The doctor sighed, stood up and found himself delivering one of the sentences he had engendered during his solitary meditations in his room before dinner. He surprised himself by the plainness of his speech. “Let me be frank,” he said, regarding Sir Richmond squarely. “Considering the general situation of things and your position, I do not care very greatly for the part of an accessory to what may easily develop, as you know very well, into a very serious flirtation. An absurd, mischievous, irrelevant flirtation. You may not like the word. You may pretend it is a conversation, an ordinary intellectual conversation. That is not the word. Simply that is not the word. You people eye one another… . Flirtation. I give the affair its proper name. That is all. Merely that. When I think—But we will not discuss it now… . Good night… . Forgive me if I put before you, rather bluntly, my particular point of view.”

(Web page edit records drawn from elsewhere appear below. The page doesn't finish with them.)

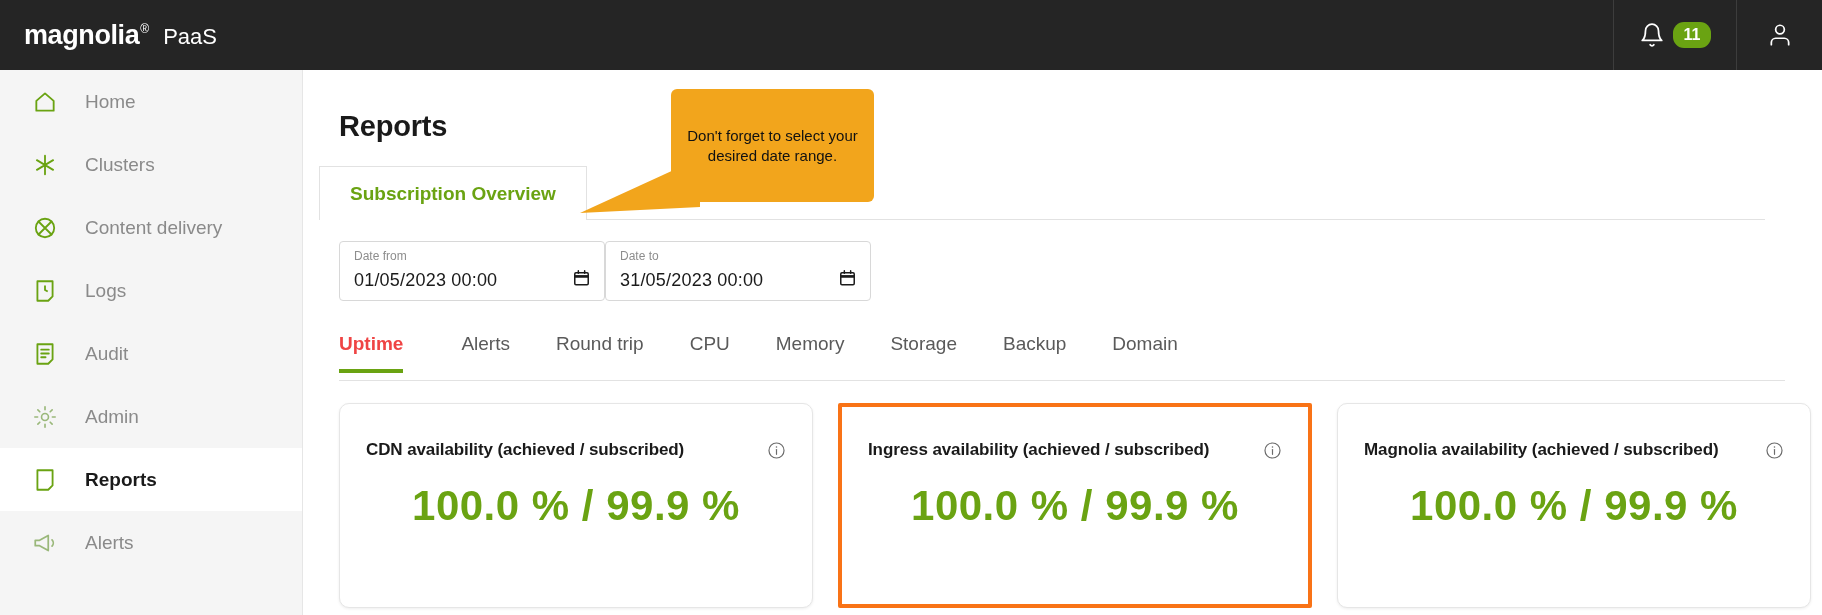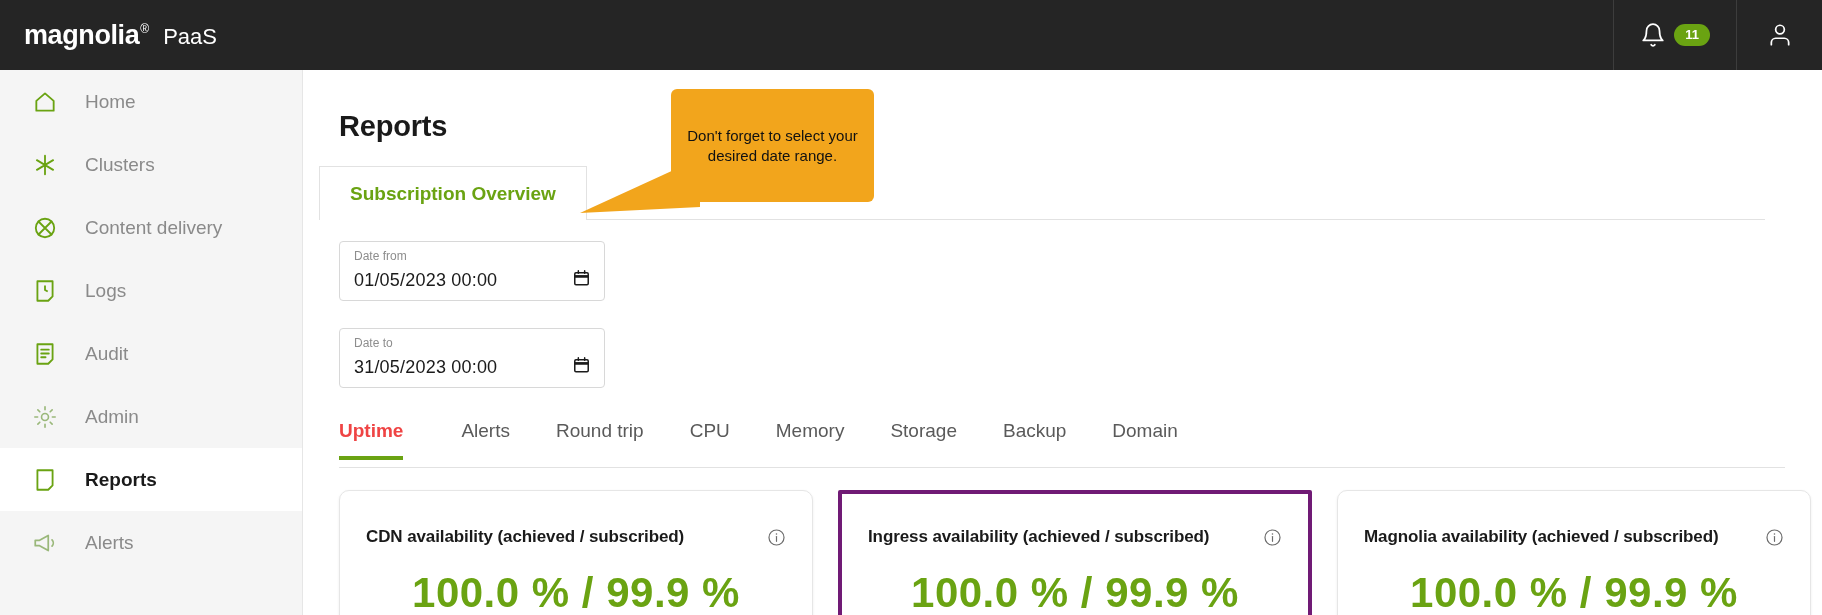--- a/index.html
+++ b/index.html
@@ -57,21 +57,21 @@
     align-items: center;
     justify-content: center;
     border-left: 1px solid #3d3d3d;
     height: 70px;
   }
   .notif-cell { width: 123px; gap: 8px; }
   .avatar-cell { width: 86px; }
   .badge {
     background: #6aa312;
     color: #ffffff;
-    font-size: 13px;
+    font-size: 16px;
     font-weight: 700;
     border-radius: 11px;
     padding: 3px 11px;
     line-height: 1.2;
   }
 
   
   .sidebar {
     position: absolute;
     top: 70px; left: 0;
@@ -142,23 +142,21 @@
     bottom: 0;
     width: 1446px;
     height: 1px;
     background: #e2e2e2;
     z-index: 1;
   }
 
   
   .daterow {
     display: flex;
-    gap: 27px;
     margin: 21px 0 0 36px;
-    flex-direction: column;
   }
   .datefield {
     width: 266px;
     height: 60px;
     border: 1px solid #d8d8d8;
     border-radius: 4px;
     position: relative;
     background: #ffffff;
     padding: 7px 12px 0 14px;
   }
@@ -220,21 +218,21 @@
     width: 474px;
     height: 205px;
     background: #ffffff;
     border: 1px solid #e6e6e6;
     border-radius: 10px;
     box-shadow: 0 1px 3px rgba(0,0,0,0.07);
     padding: 36px 26px 0 26px;
     position: relative;
   }
   .card.highlight {
-    border: 4px solid #701a75;
+    border: 4px solid #f97316;
     border-radius: 2px;
     box-shadow: none;
     padding-top: 33px;
   }
   .card-head {
     display: flex;
     align-items: center;
     justify-content: space-between;
   }
   .card-title {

Sir Richmond found himself alone. With his eyebrows raised.

Section 6

After twenty-four eventful hours our two students of human motives found themselves together again by the fireplace in the Old George smoking-room. They had resumed their overnight conversation, in a state of considerable tension.

“If you find the accommodation of the car insufficient,” said Sir Richmond in a tone of extreme reasonableness, and I admit it is, we can easily hire a larger car in a place like this.

I would not care if you hired an omnibus, said Dr. Martineau. “I am not coming on if these young women are.”

“But if you consider it scandalous—and really, Martineau, really! as one man to another, it does seem to me to be a bit pernickety of you, a broad and original thinker as you are—”

“Thought is one matter. Rash, inconsiderate action quite another. And above all, if I spend another day in or near the company of Miss Belinda Seyffert I shall—I shall be extremely rude to her.”

“But,” said Sir Richmond and bit his lower lip and considered.

“We might drop Belinda,” he suggested turning to his friend and speaking in low, confidential tones. “She is quite a manageable person. Quite. She could—for example—be left behind with the luggage and sent on by train. I do not know if you realize how the land lies in that quarter. It needs only a word to Miss Grammont. ”

There was no immediate reply. For a moment he had a wild hope that his companion would agree, and then he perceived that the doctor’s silence meant only the preparation of an ultimatum.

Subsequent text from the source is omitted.